Lembaga ini menjadi tempat yang aman bagi setiap siswa untuk datang membuka
diri tanpa maswas akan privasinya. Di sana menjadi tempat setiap persoalan
diadukan, setiap problem dibantu untuk diuraikan, sekaligus setiap kebanggaan
diri diteguhkan. Bahkan orang tua siswa dapat mengambil manfaat dari pelayanan
bimbingan di sekolah, sejauh mereka dapat ditolong untuk lebih mengerti akan
anak mereka.
Tantangan
pertama untuk memulai suatu proses pendampingan pribadi yang ideal justru
datang dari faktor-faktor instrinsik sekolah sendiri.

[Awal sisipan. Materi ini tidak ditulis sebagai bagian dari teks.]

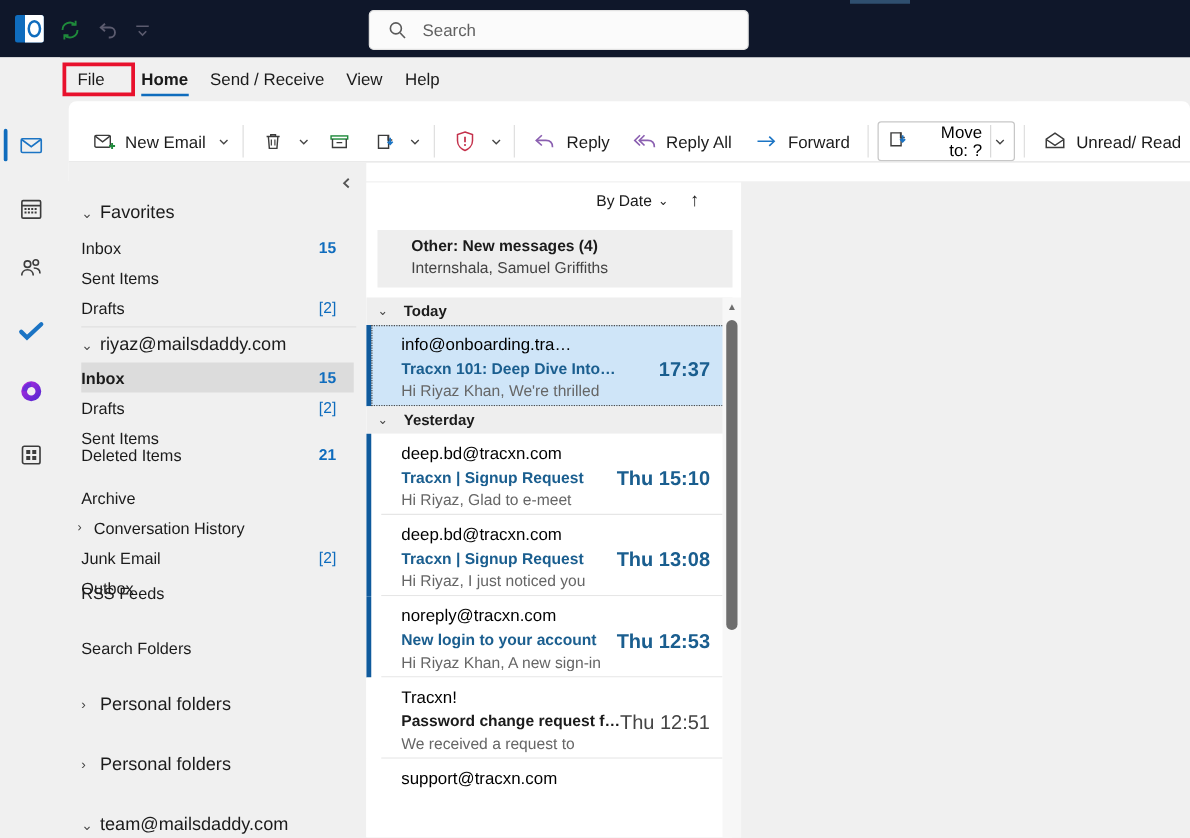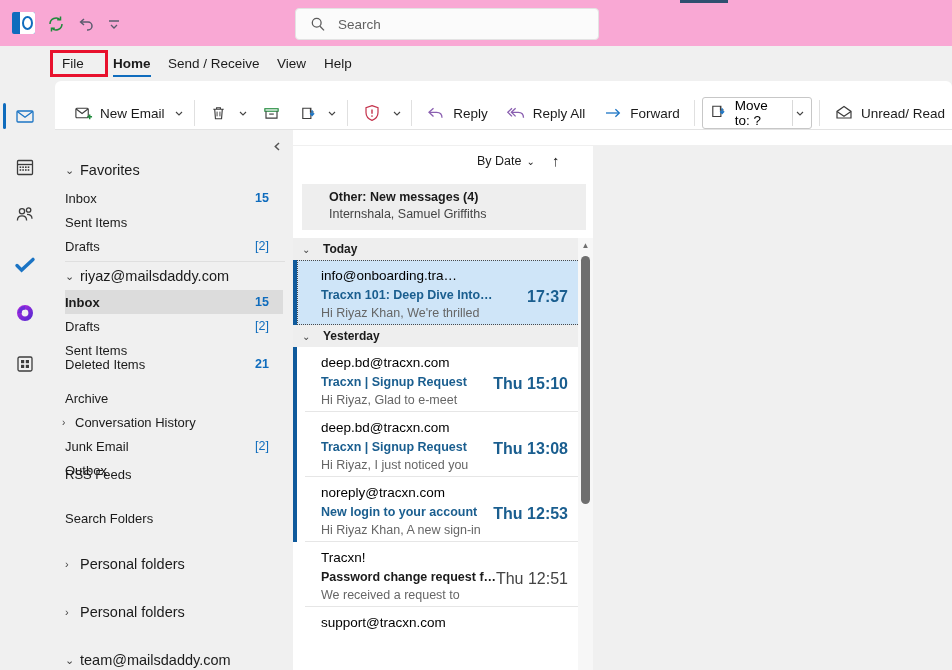--- a/index.html
+++ b/index.html
@@ -7,21 +7,21 @@
     width: 952px; height: 670px;
     font-family: "Liberation Sans", sans-serif;
     background: #f0f0f0;
     overflow: hidden;
   }
   #app { position: relative; width: 952px; height: 670px; }
 
   
   .topbar {
     position: absolute; left: 0; top: 0; width: 952px; height: 46px;
-    background: #f9a8d4;
+    background: #0f172a;
   }
   .top-accent {
     position: absolute; left: 680px; top: 0; width: 48px; height: 3px;
     background: #2f4f6f;
   }
   .olk-logo {
     position: absolute; left: 12px; top: 12px; width: 23px; height: 22px;
     background: #0f6cbd; border-radius: 2px;
   }
   .olk-logo .inner {
@@ -69,21 +69,21 @@
   }
   .file-highlight {
     position: absolute; left: 50px; top: 50px; width: 58px; height: 27px;
     border: 3px solid #e8112d; background: transparent; pointer-events: none;
   }
 
   
   .ribbon {
     position: absolute; left: 55px; top: 81px; width: 897px; height: 64px;
     background: #ffffff; border-radius: 6px 6px 0 0;
-    display: flex; align-items: center;
+    display: flex; align-items: center; text-align: right;
   }
   .rb-item {
     display: flex; align-items: center; height: 32px;
     padding: 0 7px; border-radius: 4px; cursor: pointer;
     font-size: 13.5px; color: #1b1b1b; white-space: nowrap;
   }
   .rb-item .glyph { display: flex; align-items: center; justify-content: center; }
   .rb-item .lbl { margin-left: 7px; }
   .rb-caret {
     width: 18px; height: 32px; display: flex; align-items: center;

Kepala sekolah kurang
tahu apa yang harus mereka perbuat dengan konselor atau guru-guru BK. Adanya
kekhawatiran bahwa konselor akan memakan “gaji buta”. Akibatnya, konselor mesti
disisipi tugas-tugas mengajar keterampilan, sejarah, menjaga kantin, mengurus
perpustakaan, atau jika tidak demikian hitungan honor atau penggajiannya terus
dipersoalkan jumlahnya. Sesama staf pengajar pun mengirikannya dengan
tugas-tugas konselor yang dianggapnya penganggur terselubung. Padahal, betapa
pendampingan pribadi menuntut proses administratif dalam penanganannya.
Bimbingan
konseling yang baru dilirik sebelah mata dalam proses pendidikan tampak dari
ruangan yang disediakan. Bisa dihitung dengan jari, berapa jumlah sekolah yang
mampu (baca: mau) menyediakan ruang konseling memadai. Tidak jarang dijumpai,
ruang bimbingan konseling sekadar bagian dari perpustakaan (yang disekat
tirai), atau layaknya ruang sempit di pojok dekat gudang dan toilet.
Betapa
mendesak untuk dikedepankan peran bimbingan konseling dengan mencoba
menempatkan kembali pada posisi dan perannya yang hakiki. Menaruh harapan yang
lebih besar pada bimbingan konseling dalam pendampingan pribadi, sekarang ini
begitu mendesak, jika mengingat kurikulum dan segala orientasinya tetap saja
menjunjung supremasi otak. Untuk memulai mewujudkan semua itu, butuh perubahan
paradigma para kepala sekolah dan semua pihak yang terlibat didalam proses
kependidikan.
DAFTAR RUJUKAN
http://nugardhy.files.wordpress.com,
diakses pada tanggal 02 Desember 2015.
Peraturan
Menteri Pendidikan dan Kebudayaan Republik Indonesia Nomor 111 Tahun 2014
Tentang Bimbingan dan Konseling Pada Pendidikan Dasar dan Menengah.